Re: [PATCH v2] Documenting the crash-recovery guarantees of Linux file systems

Amir Goldstein <amir73il@xxxxxxxxx> · Mon, 18 Mar 2019 07:46:15 +0200

On Mon, Mar 18, 2019 at 4:48 AM Theodore Ts'o <tytso@xxxxxxx> wrote:
>
> On Thu, Mar 14, 2019 at 09:19:03AM +0200, Amir Goldstein wrote:
> > > > +ext4
> > > > +-----
> > > > +fsync(file) : Ensures that a newly created file's directory entry is
> > > > +persisted (no need to explicitly persist the parent directory). However,
> > > > +if you create multiple names of the file (hard links), then their directory
> > > > +entries are not guaranteed to persist unless each one of the parent
> > > > +directory entries are persisted [2].
> > >
> > > So you use a specific example to indicate an exception where ext4
> > > needs an explicit parent directory fsync (i.e. hard links to a
> > > single file across multiple directories). That implies ext4 POSIX
> > > SIO compliance is questionable, and it is definitely not SOMC
> > > compliant.

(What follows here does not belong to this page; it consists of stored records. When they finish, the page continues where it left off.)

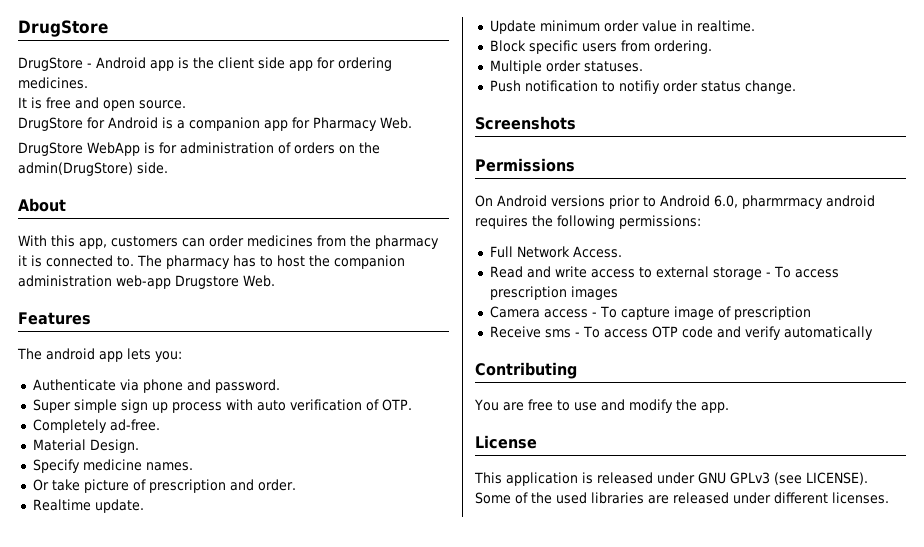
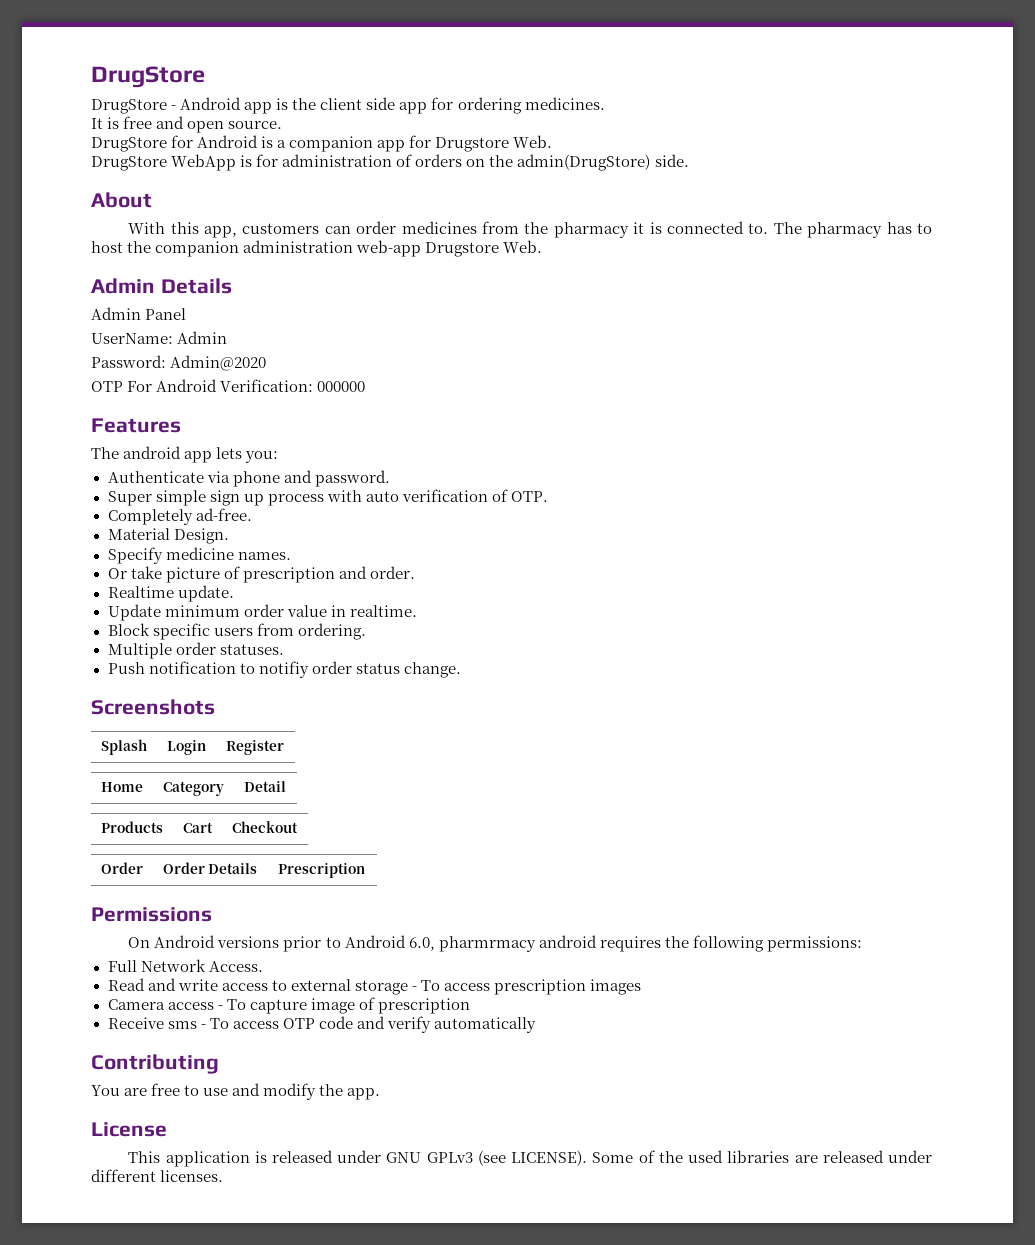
- DrugStore for Android is a companion app for Pharmacy Web.
+ DrugStore for Android is a companion app for Drugstore Web.
+ Admin Details
+ Admin Panel
+ UserName: Admin
+ Password: Admin@2020
+ OTP For Android Verification: 000000
+ Splash | Login | Register
+ Home | Category | Detail
+ Products | Cart | Checkout
+ Order | Order Details | Prescription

Further, it implies that transactional change atomicity
> > > requirements are also violated. i.e. the inode is journalled with a
> > > link count equivalent to all links existing, but not all the dirents
> > > that point to the inode are persisted at the same time.
> > >
> > > So from this example, ext4 is not SOMC compliant.
> >
> > I question the claim made by the document about ext4
> > behavior.
> > I believe Ted's words [2] may have been misinterpreted.
> > Ted, can you comment?
>
> We need to be really careful about claims and specifications.
> Consider the following sequence of events (error checking ignored;
> assume that it's there).
>
>        unlink("foo");  // make sure the file "foo" doesn't exist
>        unlink("bar");  // make sure the file "bar" doesn't exist
>        fd = open("foo", O_CREAT|O_WRONLY);
>        write(fd, "foo bar data", 12);
>        fsync(fd);
>        // if we crash here, the file "foo" will exist, and you will be able
>        // to read 12 bytes, and it will be present
>        link("foo", "bar");
>        fdatasync(fd);
>        // if we crash here, there is no guarantee that the hard link "bar"
>        // will be persisted
>
> I believe this is perfectly compliant with _POSIX_SYNCHRONIZED_IO.
>
> If the last fsyncdata(fd) is replaced with fsync(fd), the link(2) will
> touch the ctime, so in order only to persist the ctime change, as a
> side effect we will also update the directory entry so the existence
> of "bar" will be persisted.
>
> The bottom line, though, is I remain *very* skeptical about people who
> want to document and then tie the hands of file system developers
> about guarantees that go beyond Posix unless we have a very careful
> discussion about what benefit this will provide application
> developers, at least in general.  If application developers start
> depending on behaviors beyond POSIX, it limits the ability of file
> system developers to innovate in order to improve performance.
>

That is understandable. But I believe the ACK Jayashree is looking
for from you has to do with the SOMC guaranty. That has to do with
ordering of metadata operations, which are all journalled by default
in ext4 and has nothing to do with writeback hacks for dodgy apps.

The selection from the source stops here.